What you have to do:
Exclude the images, then return every line below exactly as written.

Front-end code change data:
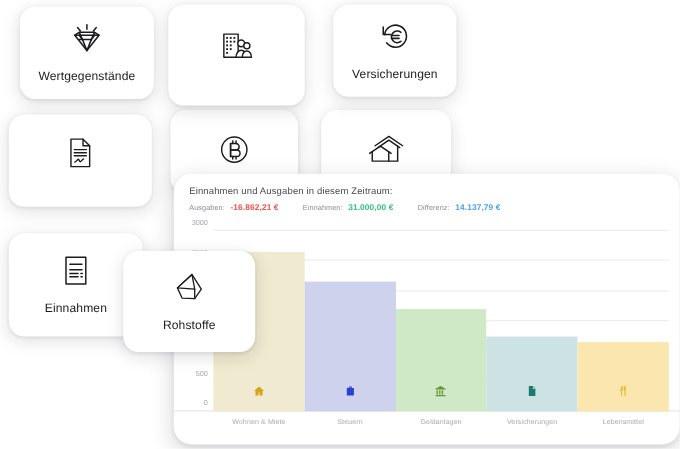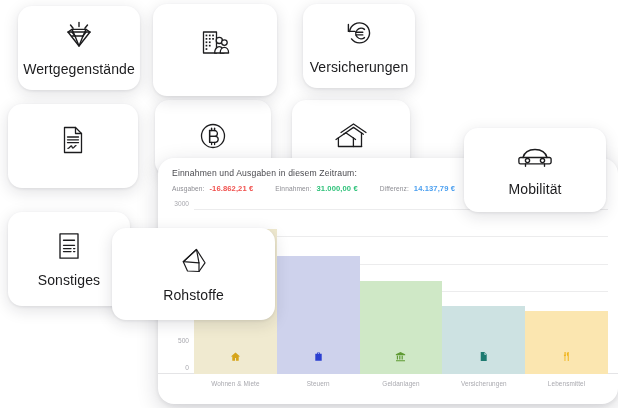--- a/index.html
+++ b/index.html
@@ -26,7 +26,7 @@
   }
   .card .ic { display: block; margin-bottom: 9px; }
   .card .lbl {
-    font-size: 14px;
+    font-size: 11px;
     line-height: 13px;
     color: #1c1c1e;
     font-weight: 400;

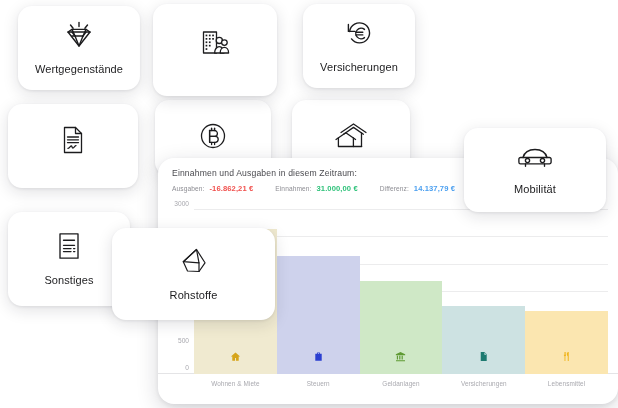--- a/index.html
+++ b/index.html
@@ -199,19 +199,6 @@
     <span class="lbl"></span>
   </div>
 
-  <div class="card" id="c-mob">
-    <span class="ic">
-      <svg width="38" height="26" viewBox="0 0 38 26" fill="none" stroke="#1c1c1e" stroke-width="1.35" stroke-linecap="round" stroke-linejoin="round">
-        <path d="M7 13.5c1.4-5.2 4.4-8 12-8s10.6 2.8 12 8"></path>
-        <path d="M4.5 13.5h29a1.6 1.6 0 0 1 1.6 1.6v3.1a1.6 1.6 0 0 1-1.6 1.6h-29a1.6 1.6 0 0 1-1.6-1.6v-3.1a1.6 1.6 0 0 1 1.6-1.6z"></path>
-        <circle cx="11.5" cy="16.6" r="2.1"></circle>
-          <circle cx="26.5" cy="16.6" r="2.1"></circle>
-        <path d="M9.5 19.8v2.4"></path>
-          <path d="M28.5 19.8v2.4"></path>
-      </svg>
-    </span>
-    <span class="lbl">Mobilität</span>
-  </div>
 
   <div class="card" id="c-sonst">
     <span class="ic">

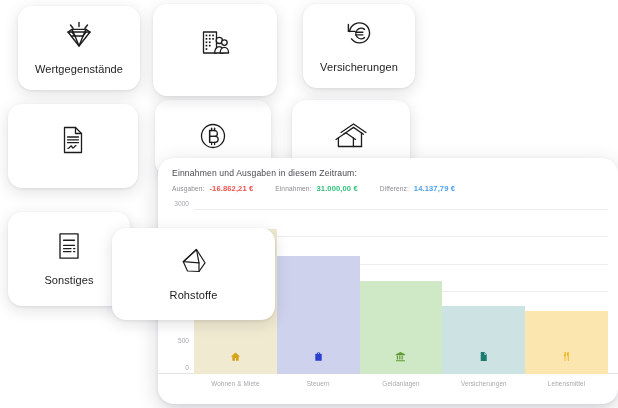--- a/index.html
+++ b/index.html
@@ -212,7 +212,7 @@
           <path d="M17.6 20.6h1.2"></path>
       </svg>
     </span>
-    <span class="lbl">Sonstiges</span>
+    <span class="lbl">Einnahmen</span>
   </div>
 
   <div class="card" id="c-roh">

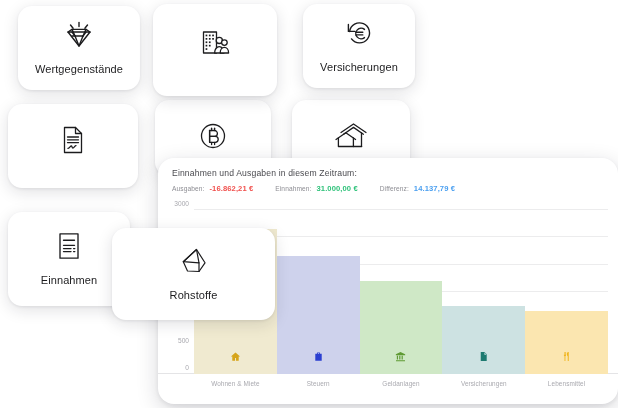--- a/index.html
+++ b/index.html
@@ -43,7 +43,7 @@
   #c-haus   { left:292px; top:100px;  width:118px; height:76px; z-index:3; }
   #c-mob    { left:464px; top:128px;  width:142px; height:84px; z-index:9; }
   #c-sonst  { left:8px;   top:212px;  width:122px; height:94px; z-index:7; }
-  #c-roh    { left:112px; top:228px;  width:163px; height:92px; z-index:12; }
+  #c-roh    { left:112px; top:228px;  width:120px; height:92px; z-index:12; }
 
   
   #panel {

Finished exercise:
--- a/index.html
+++ b/index.html
@@ -26,7 +26,7 @@
   }
   .card .ic { display: block; margin-bottom: 9px; }
   .card .lbl {
-    font-size: 14px;
+    font-size: 11px;
     line-height: 13px;
     color: #1c1c1e;
     font-weight: 400;

--- a/index.html
+++ b/index.html
@@ -199,19 +199,6 @@
     <span class="lbl"></span>
   </div>
 
-  <div class="card" id="c-mob">
-    <span class="ic">
-      <svg width="38" height="26" viewBox="0 0 38 26" fill="none" stroke="#1c1c1e" stroke-width="1.35" stroke-linecap="round" stroke-linejoin="round">
-        <path d="M7 13.5c1.4-5.2 4.4-8 12-8s10.6 2.8 12 8"></path>
-        <path d="M4.5 13.5h29a1.6 1.6 0 0 1 1.6 1.6v3.1a1.6 1.6 0 0 1-1.6 1.6h-29a1.6 1.6 0 0 1-1.6-1.6v-3.1a1.6 1.6 0 0 1 1.6-1.6z"></path>
-        <circle cx="11.5" cy="16.6" r="2.1"></circle>
-          <circle cx="26.5" cy="16.6" r="2.1"></circle>
-        <path d="M9.5 19.8v2.4"></path>
-          <path d="M28.5 19.8v2.4"></path>
-      </svg>
-    </span>
-    <span class="lbl">Mobilität</span>
-  </div>
 
   <div class="card" id="c-sonst">
     <span class="ic">

--- a/index.html
+++ b/index.html
@@ -212,7 +212,7 @@
           <path d="M17.6 20.6h1.2"></path>
       </svg>
     </span>
-    <span class="lbl">Sonstiges</span>
+    <span class="lbl">Einnahmen</span>
   </div>
 
   <div class="card" id="c-roh">

--- a/index.html
+++ b/index.html
@@ -43,7 +43,7 @@
   #c-haus   { left:292px; top:100px;  width:118px; height:76px; z-index:3; }
   #c-mob    { left:464px; top:128px;  width:142px; height:84px; z-index:9; }
   #c-sonst  { left:8px;   top:212px;  width:122px; height:94px; z-index:7; }
-  #c-roh    { left:112px; top:228px;  width:163px; height:92px; z-index:12; }
+  #c-roh    { left:112px; top:228px;  width:120px; height:92px; z-index:12; }
 
   
   #panel {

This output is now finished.